GOAL OF THE EXERCISE:
Only lines containing "none" belong in the answer, each copied from the entries below.
#####
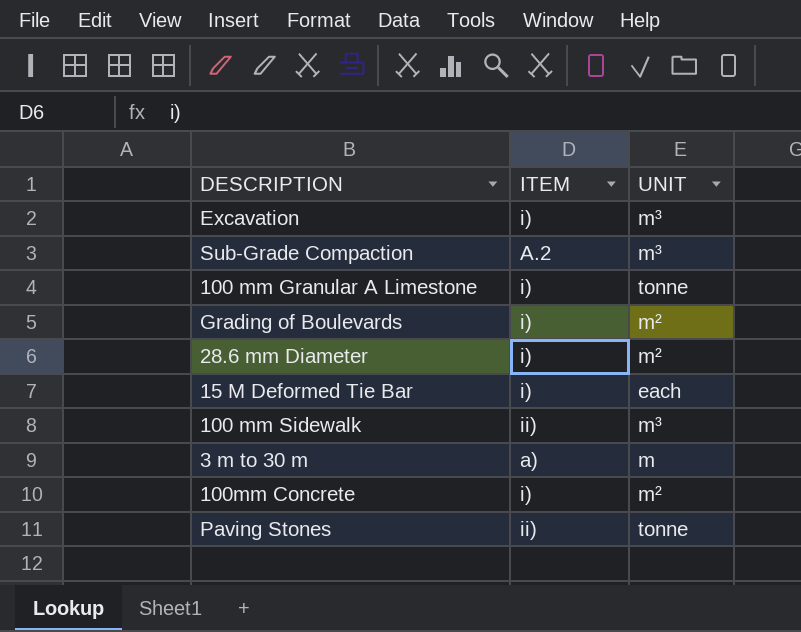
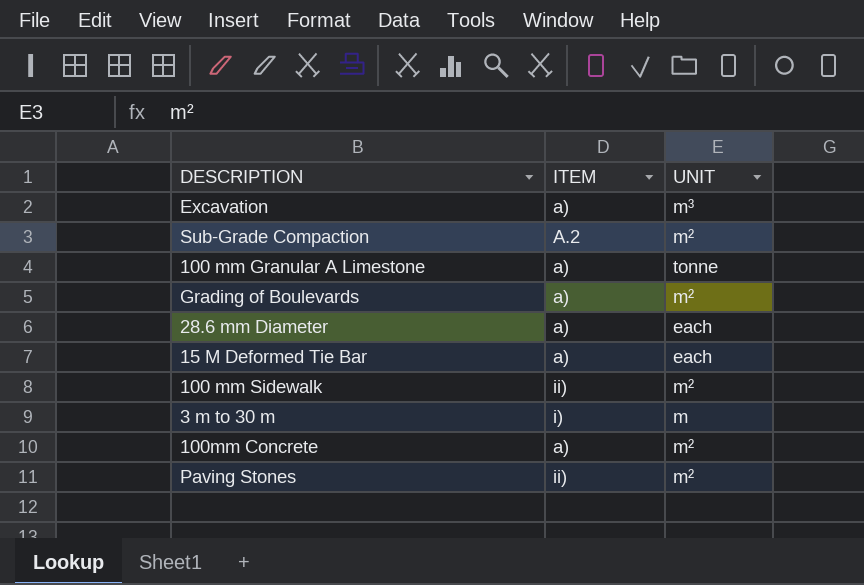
Excavation | ITEM: i) -> a)
Sub-Grade Compaction | UNIT: m³ -> m²
100 mm Granular A Limestone | ITEM: i) -> a)
Grading of Boulevards | ITEM: i) -> a)
28.6 mm Diameter | ITEM: i) -> a)
28.6 mm Diameter | UNIT: m² -> each
15 M Deformed Tie Bar | ITEM: i) -> a)
100 mm Sidewalk | UNIT: m³ -> m²
3 m to 30 m | ITEM: a) -> i)
100mm Concrete | ITEM: i) -> a)
Paving Stones | UNIT: tonne -> m²

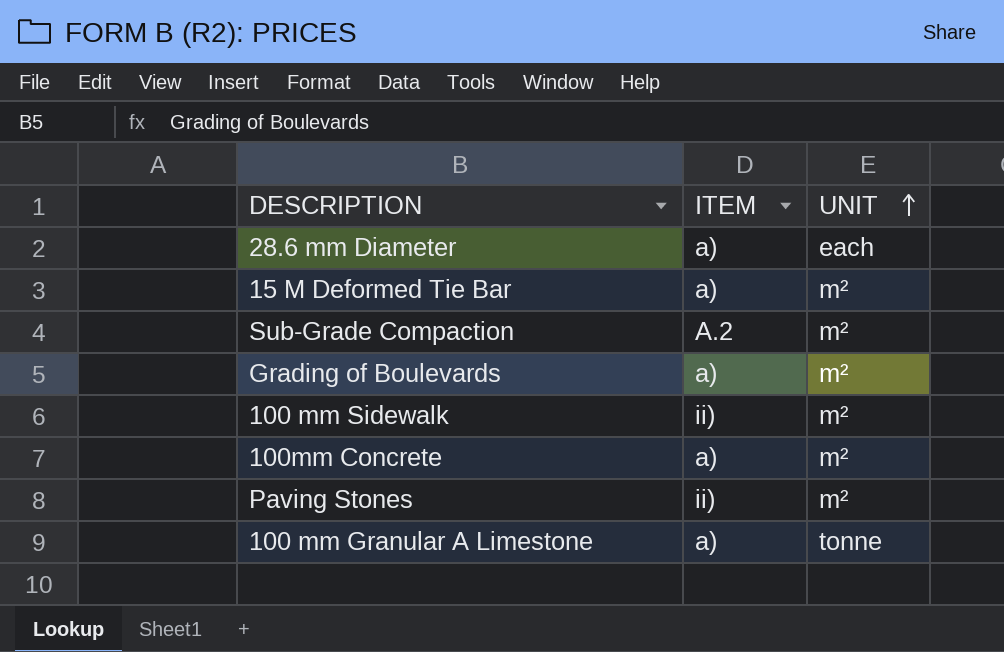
row order: none -> UNIT ascending
row Excavation: a) | m³ -> none
row 3 m to 30 m: i) | m -> none
15 M Deformed Tie Bar | UNIT: each -> m²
#####
SOLUTION FOR THIS PROBLEM:
row order: none -> UNIT ascending
row Excavation: a) | m³ -> none
row 3 m to 30 m: i) | m -> none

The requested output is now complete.